Sometimes you simply can’t prepare for a seemingly inevitable outcome

Illustration by Eric Hanson
Illustration by Eric Hanson

It would be nice to be a doctor, I’ve sometimes thought. If you began to feel something go wrong, you could diagnose yourself. You’d know what you were in for. There’d be no surprises, and all pain and discomfort would be mitigated by an awareness of the path ahead, the forks you’d come to, and the choices to be made. I don’t think being a doctor would make your stomach hurt less, or your head or your leg not ache, or your heart not break. But surely, with a fund of knowledge about symptoms, causes, effects, and—yes—pain, you would be better prepared.
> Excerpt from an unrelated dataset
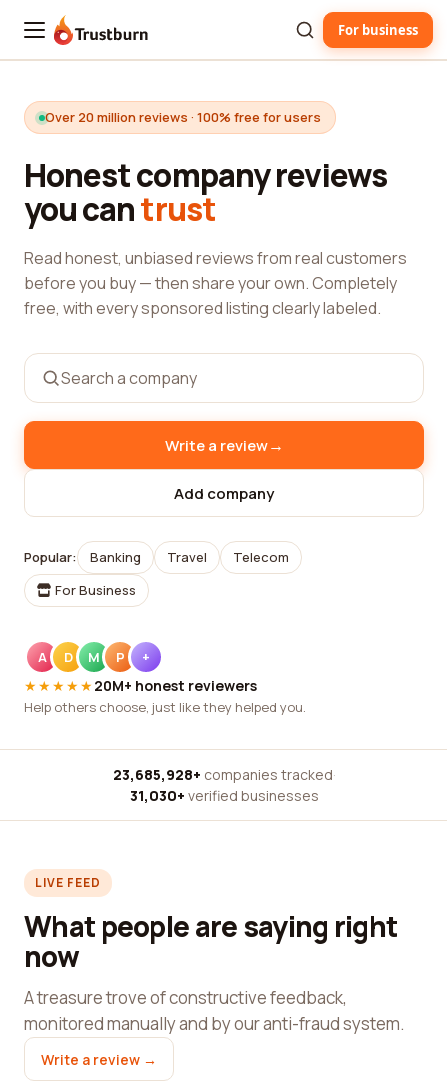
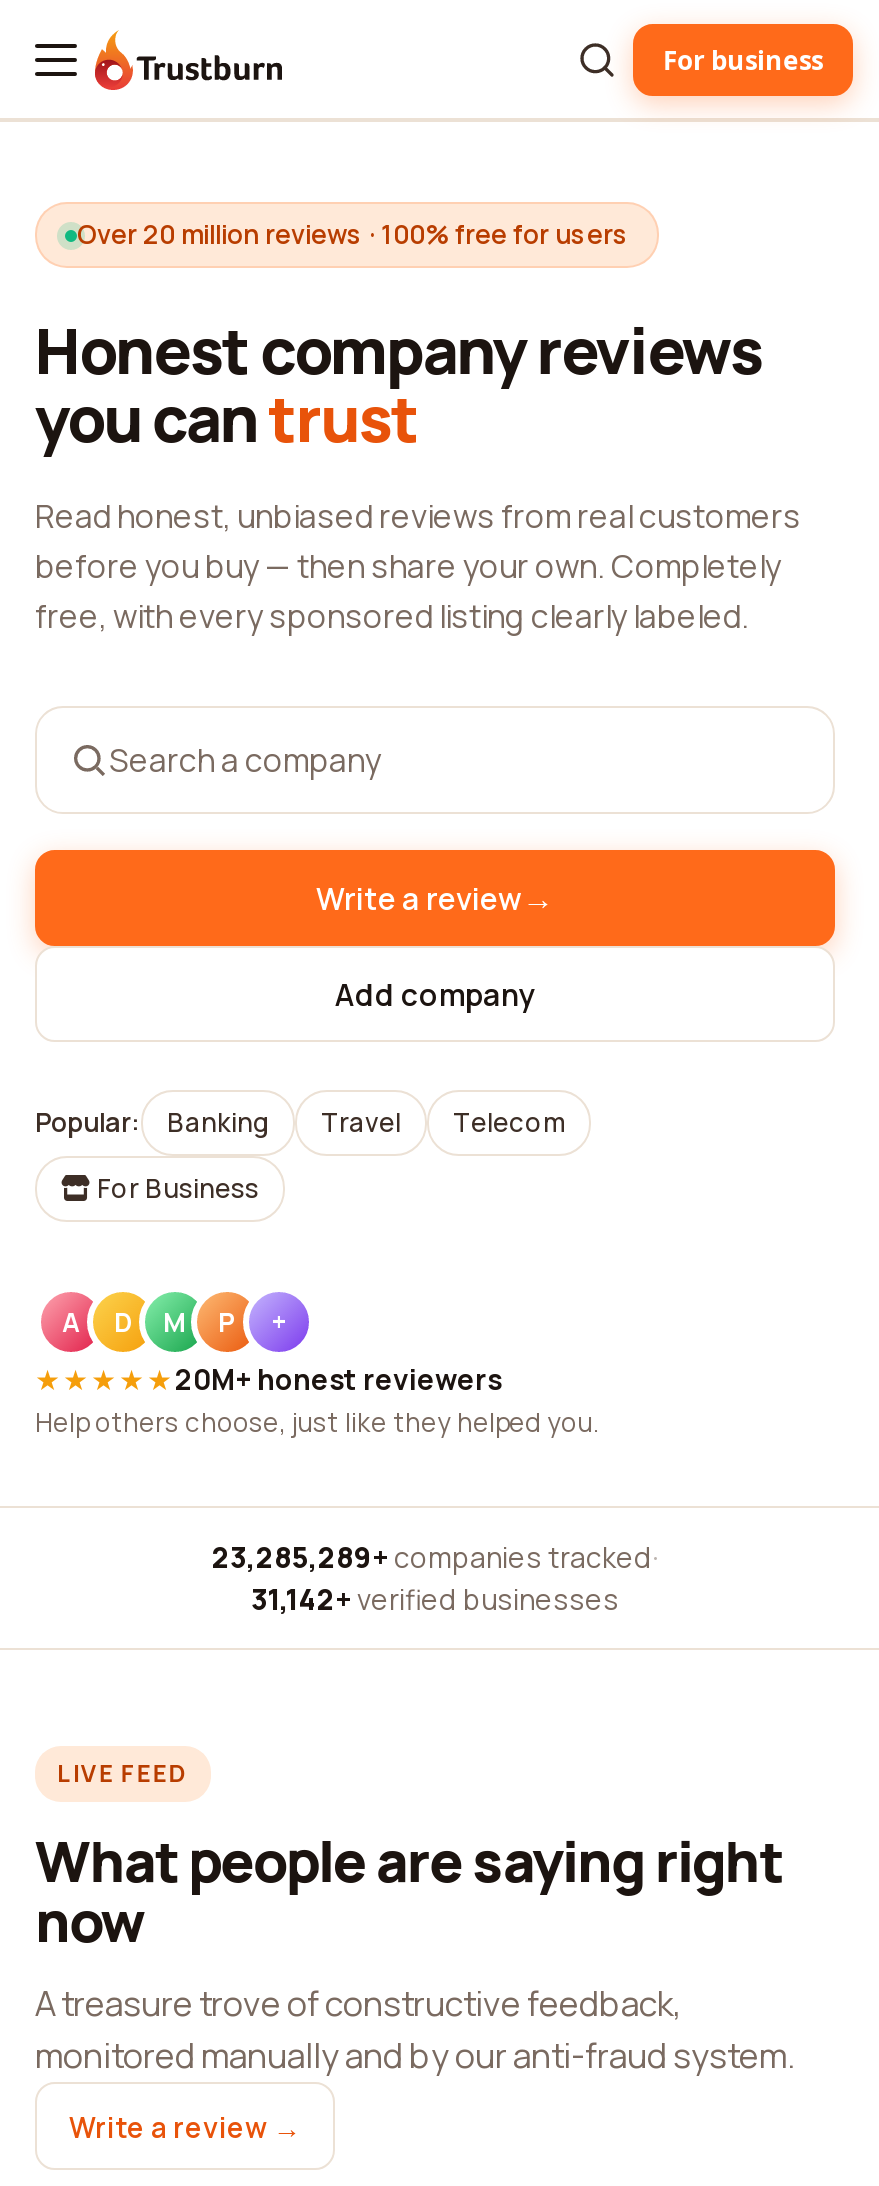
- 23,685,928+ companies tracked ·
+ 23,285,289+ companies tracked ·

- 31,030+ verified businesses
+ 31,142+ verified businesses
If not to cure your troubles, then at least to face them. This, anyway, was my feeling as I awoke one morning to what promised to be another day of pain. It wasn’t crippling, but it was limiting, and with each day, more draining, more demoralizing. It had started with two weeks of intermittent back and hip discomfort, which wasn’t bad enough to see a doctor about. Then I stooped to retrieve a pencil, and what had been discomfort now became constant pain, and after another two weeks, I was ready to give up. “Okay, you’ve got me, I’m a wimp. You win. Now take the pain away.” But the pain did not go away, and I couldn’t even wonder why, because all I knew was that it hurt. Why was this happening to me?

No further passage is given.